YUCK!!!!!!!!!!! uke: uke:


----------



## Horsager

Jiffy, maybe we'll have to make a run to Valley City one day this weekend. We could shoot a limit of sharpies then catch a limit of smallies. Neither are much good to eat, both are fun to catch/shoot, and Nick says we don't have to drive any further for either of them. If the combination Grouse broil/Fish fry doesn't pan out as palatable we should have some T-bones as backup.

Good rescipe for T-bones is: "Just add fire".


----------



## Jiffy

:rollin: Sounds good to me!!!!


----------



## njsimonson

> Last time I checked there arent alot of sharpies in SE ND.


Yer dang right!


----------



## Turner

Liver taste? I have two little girls and a wife that eats it just fried in a pan with flour, salt/pepper, and garlic powder. And I know for a fact they would not touch liver with a 10 foot pole. They will not eat duck due to the liver taste. For those of you that smother your wild game in all the sauces to disguise the taste, just go to the store and get chicken or beef. I will be doing Grouse stir fry this weekend.


----------



## Goon

I think sharpies are the best upland game bird of all to eat, If no one likes to eat them just leave them to me and I will eat them, and there are bird in SE ND I am just not going to tell you where. Sharpies are also very easy to clean. Just step on the wings and pull the legs.

I recommend soaking them in BBQ sauce over night and cooking them on the grill the next night. You can even tenderize them if you want. I recommend Jack Daniels BBQ sauce or Famous Daves BBQ sauce. If you are really adventurous try A1 Marniade with Caribean Jerk.


----------



## Crazy Horse RVN

We killed a few Sharpies around Amidon and ate them the next day for breakfast after soaking in water overnight. In my humble (Pennsylvania) opinion I found them to be pretty fair eating. Certainly not like chicken but not bad either.

We simply coated them in flour and fried them in some bacon fat. Not bad at all.

Now as for Hungarian Partridge....well Huns are damn fine eating. Very tender and tastey meat.










I hope I can make it back to ND next year.


----------



## Dak

Sharpies are great. Cooked plain, marinated, whatever they are good eating. The key as someone said before is to not overcook. Granted they aren't as good as partridge or pheasant but they are still good eatin' :beer:


----------



## Crazy Horse RVN

It really disturbs me when people say ....Add so and so, or soak in buffalo pizz for 3 days. "Tastes just like chicken." If I wanted chicken I'd buy a dozen Rhode Island Reds and chase them around the barn yard with a 410. Why would anyone want a Sharptail to taste like anything other than a Sharptail?

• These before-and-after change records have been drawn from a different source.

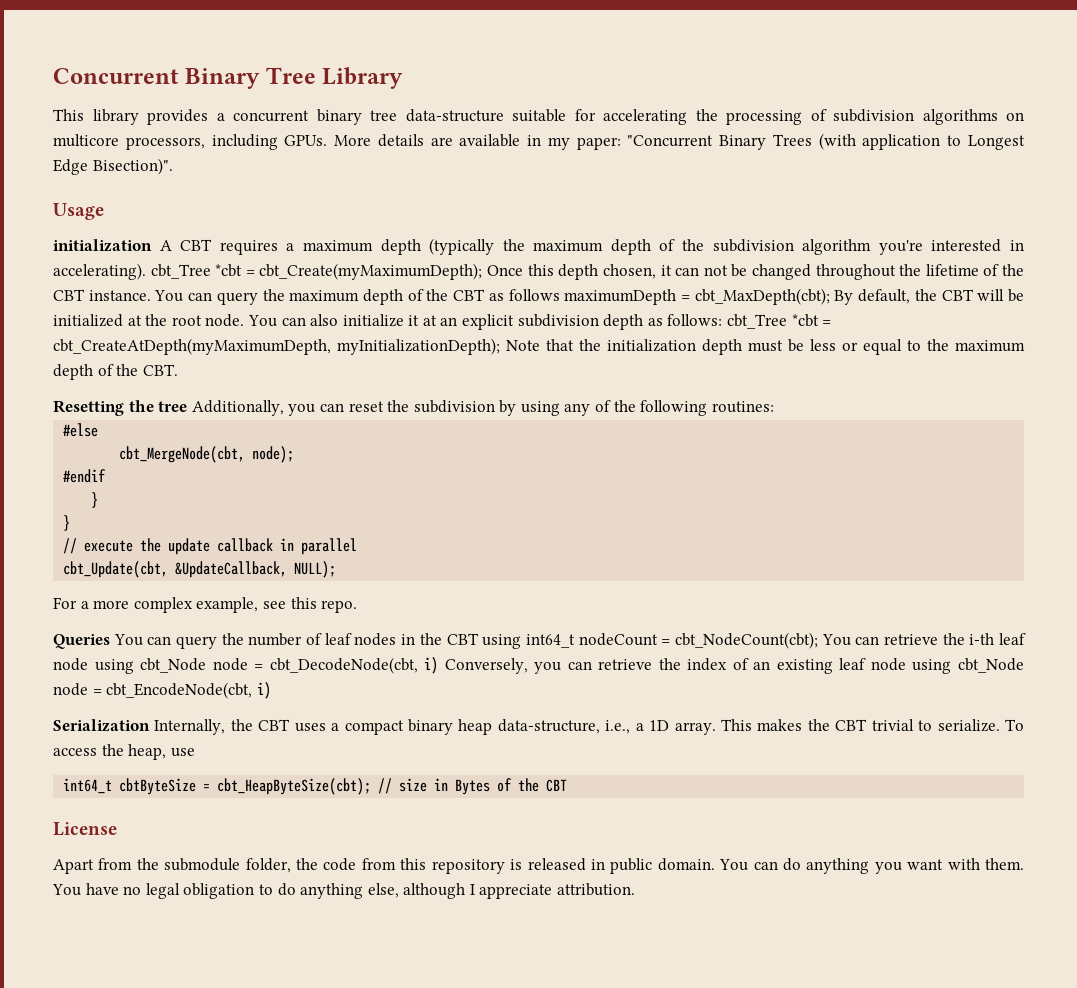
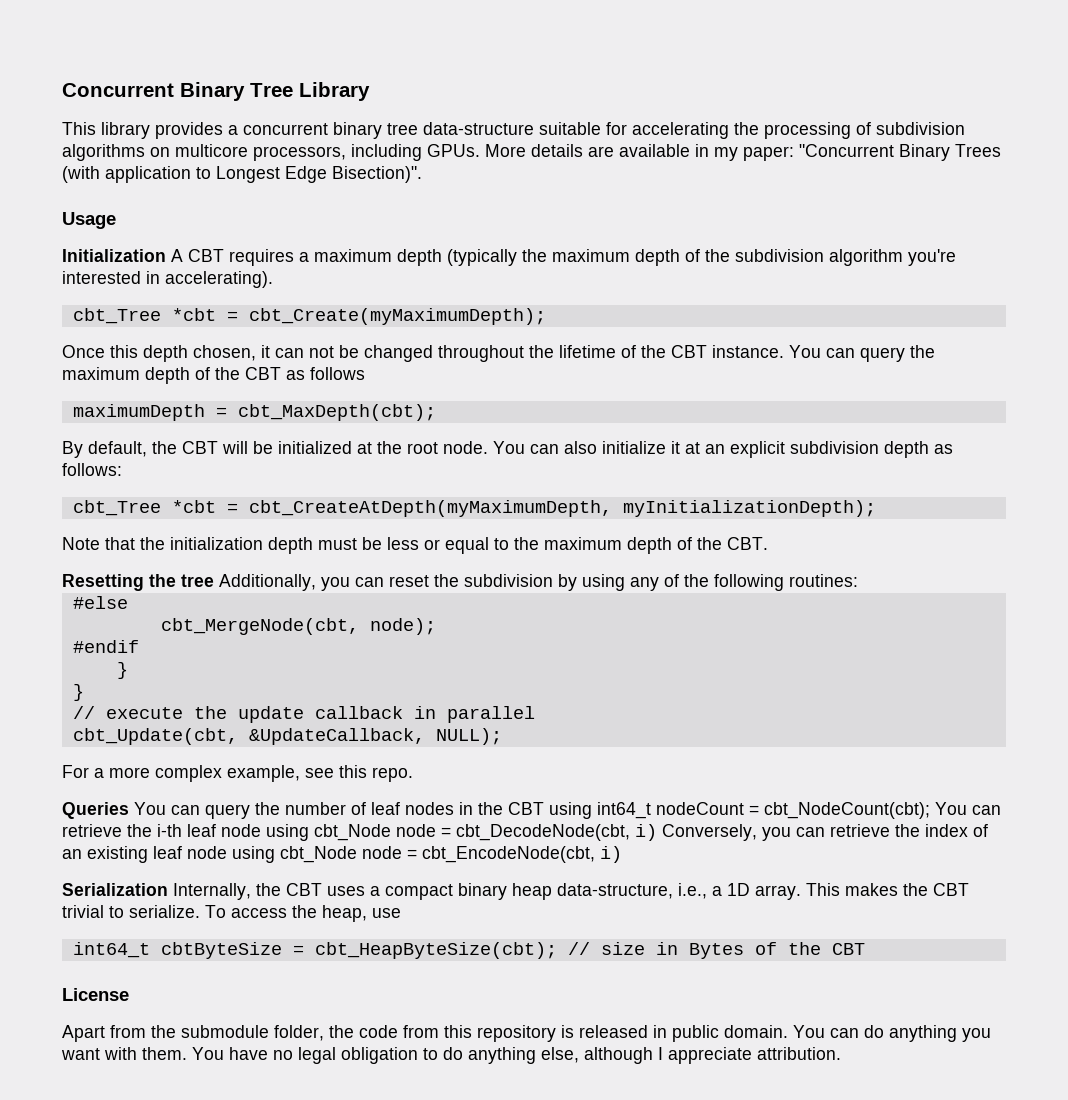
- initialization A CBT requires a maximum depth (typically the maximum depth of the subdivision algorithm you're interested in accelerating). cbt_Tree *cbt = cbt_Create(myMaximumDepth); Once this depth chosen, it can not be changed throughout the lifetime of the CBT instance.
+ Initialization A CBT requires a maximum depth (typically the maximum depth of the subdivision algorithm you're interested in accelerating).
+ cbt_Tree *cbt = cbt_Create(myMaximumDepth);
+ Once this depth chosen, it can not be changed throughout the lifetime of the CBT instance.
- You can query the maximum depth of the CBT as follows maximumDepth = cbt_MaxDepth(cbt); By default, the CBT will be initialized at the root node.
+ You can query the maximum depth of the CBT as follows
+ maximumDepth = cbt_MaxDepth(cbt);
+ By default, the CBT will be initialized at the root node.
- You can also initialize it at an explicit subdivision depth as follows: cbt_Tree *cbt = cbt_CreateAtDepth(myMaximumDepth, myInitializationDepth); Note that the initialization depth must be less or equal to the maximum depth of the CBT.
+ You can also initialize it at an explicit subdivision depth as follows:
+ cbt_Tree *cbt = cbt_CreateAtDepth(myMaximumDepth, myInitializationDepth);
+ Note that the initialization depth must be less or equal to the maximum depth of the CBT.

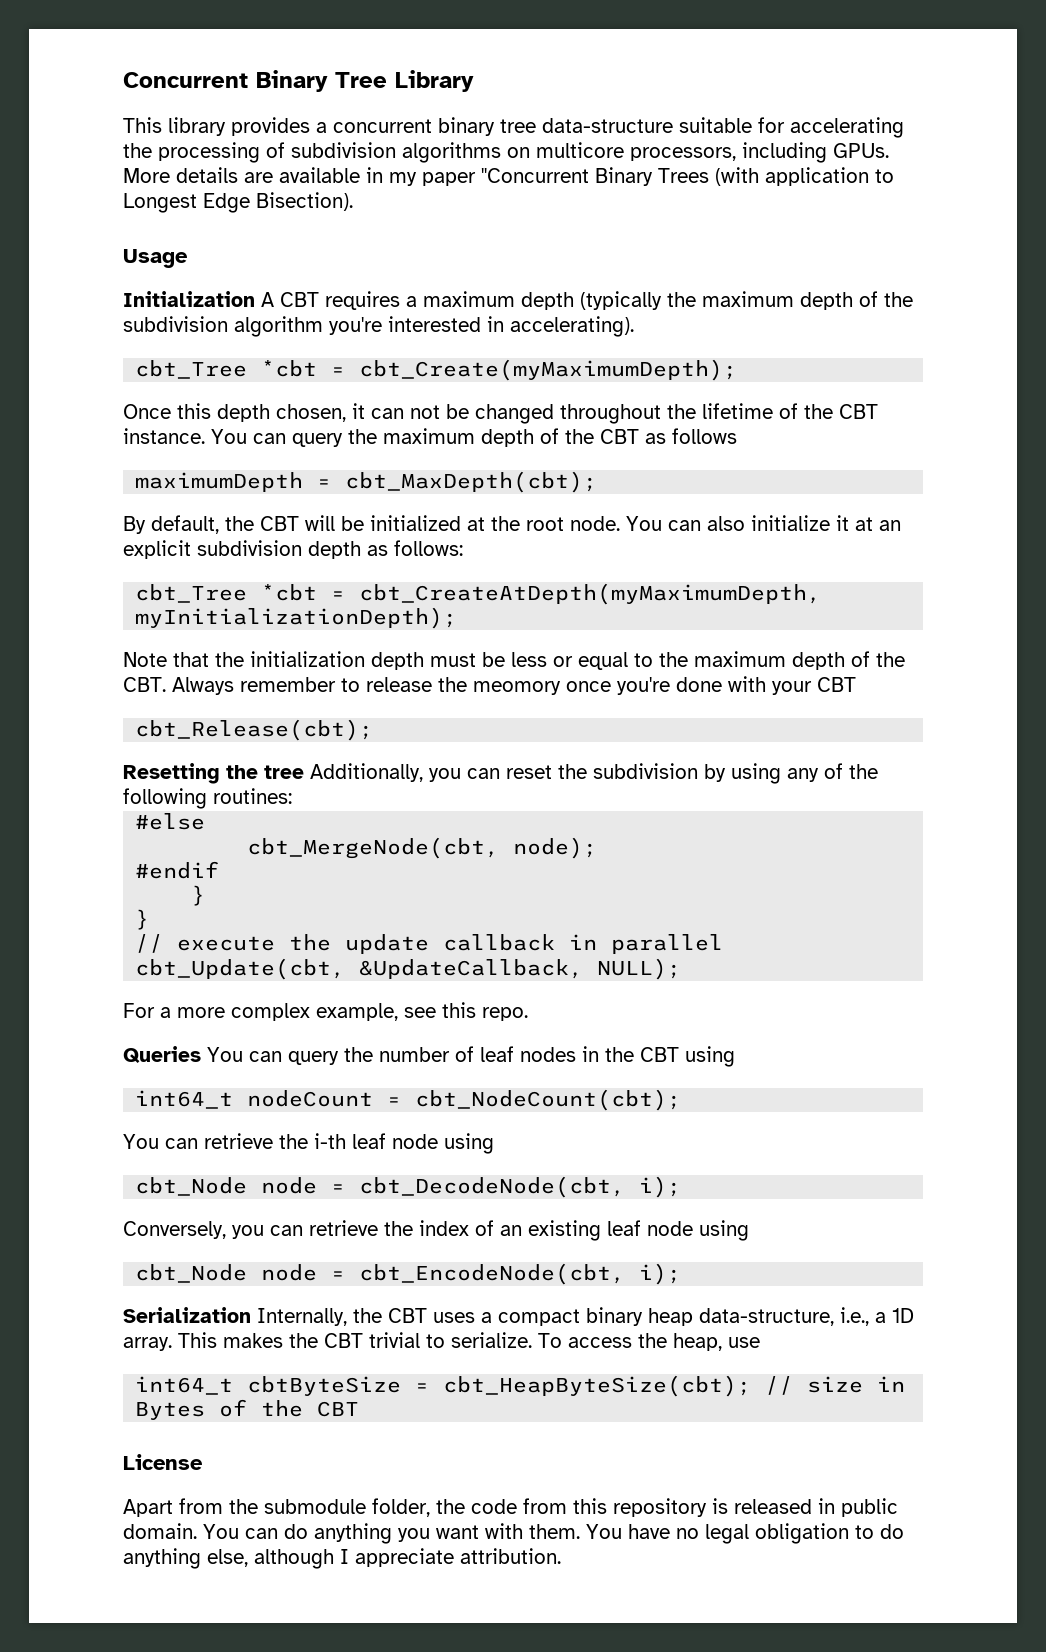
- More details are available in my paper: "Concurrent Binary Trees (with application to Longest Edge Bisection)".
+ More details are available in my paper "Concurrent Binary Trees (with application to Longest Edge Bisection).
- Note that the initialization depth must be less or equal to the maximum depth of the CBT.
+ Note that the initialization depth must be less or equal to the maximum depth of the CBT. Always remember to release the meomory once you're done with your CBT
+ cbt_Release(cbt);
- Queries You can query the number of leaf nodes in the CBT using int64_t nodeCount = cbt_NodeCount(cbt); You can retrieve the i-th leaf node using cbt_Node node = cbt_DecodeNode(cbt, i) Conversely, you can retrieve the index of an existing leaf node using cbt_Node node = cbt_EncodeNode(cbt, i)
+ Queries You can query the number of leaf nodes in the CBT using
+ int64_t nodeCount = cbt_NodeCount(cbt);
+ You can retrieve the i-th leaf node using
+ cbt_Node node = cbt_DecodeNode(cbt, i);
+ Conversely, you can retrieve the index of an existing leaf node using
+ cbt_Node node = cbt_EncodeNode(cbt, i);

No one cooks or prepares a turkey to taste like chicken! So why the hell would you want a wild bird to taste differently than God intended it to taste?

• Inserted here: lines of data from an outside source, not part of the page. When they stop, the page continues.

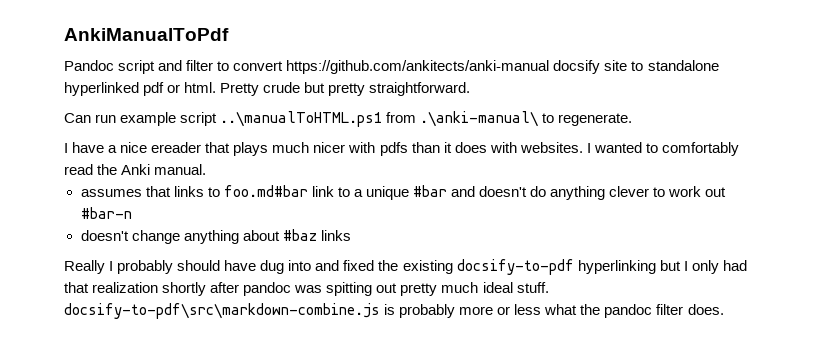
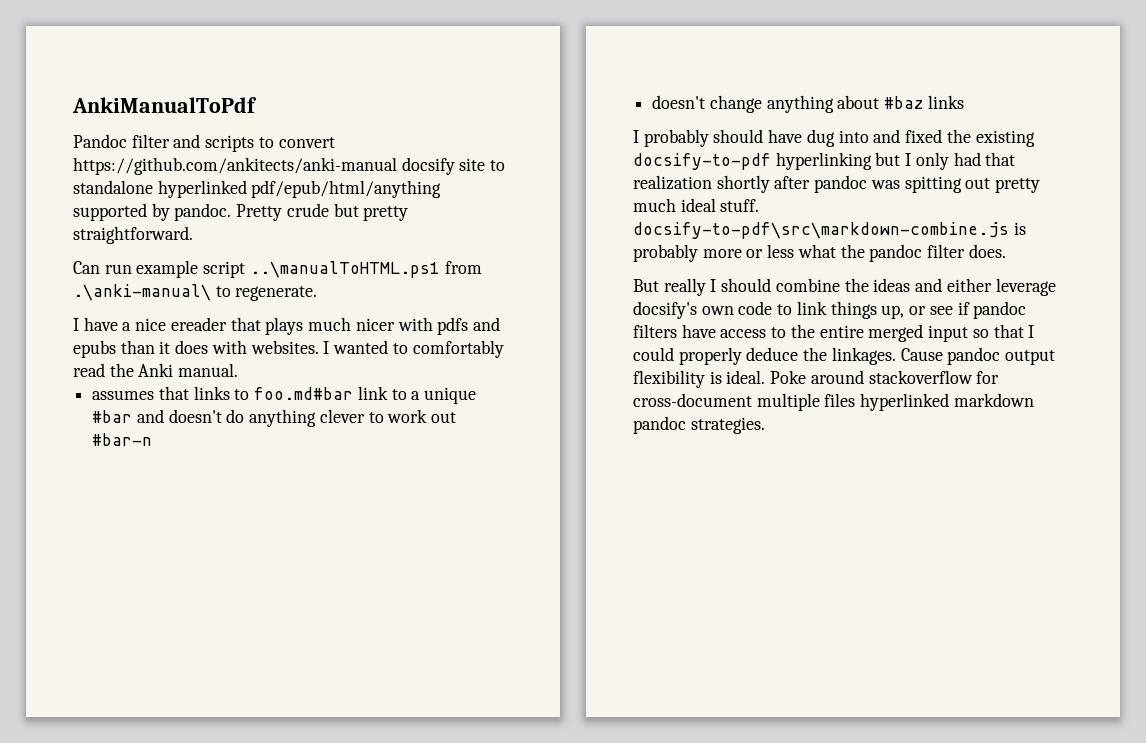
- Pandoc script and filter to convert https://github.com/ankitects/anki-manual docsify site to standalone hyperlinked pdf or html.
+ Pandoc filter and scripts to convert https://github.com/ankitects/anki-manual docsify site to standalone hyperlinked pdf/epub/html/anything supported by pandoc.
- I have a nice ereader that plays much nicer with pdfs than it does with websites.
+ I have a nice ereader that plays much nicer with pdfs and epubs than it does with websites.
- Really I probably should have dug into and fixed the existing docsify-to-pdf hyperlinking but I only had that realization shortly after pandoc was spitting out pretty much ideal stuff. docsify-to-pdf\src\markdown-combine.js is probably more or less what the pandoc filter does.
+ I probably should have dug into and fixed the existing docsify-to-pdf hyperlinking but I only had that realization shortly after pandoc was spitting out pretty much ideal stuff. docsify-to-pdf\src\markdown-combine.js is probably more or less what the pandoc filter does.
+ But really I should combine the ideas and either leverage docsify's own code to link things up, or see if pandoc filters have access to the entire merged input so that I could properly deduce the linkages. Cause pandoc output flexibility is ideal. Poke around stackoverflow for cross-document multiple files hyperlinked markdown pandoc strategies.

If you don't like the taste of a Sharpie don't shoot them. There are pleanty of Pheasants to shoot if they're more to your taste requirements. I have a policy where as I don't shoot what I don't eat or don't like to eat.

Don't get me wrong, Sharptail weren't the best bird I've ever eaten, but I as a total newcomer to the bird did not detect any "Liver" flavor. I have tasted a "Liver" flavor in our eastern Woodcock, and also our Doves have a faint hint of "Live", but that wasn't the case with the several Sharptail I consumed. I can tell you that Mule Deer from Wyoming's Jim Bridger Wilderness area have a liver flavor. Everyone ate it and no one complained.

Hey, if you don't like eating them, don't shoot them. Save the Sharpies for me when I return next year.


----------



## Crazy Horse RVN

*Yo fellas, I just found this picture of this guy fron Pennsylvania they call "Liver Eatin Crazy Horse." *
(Ya gotta have a sense of humor.)


----------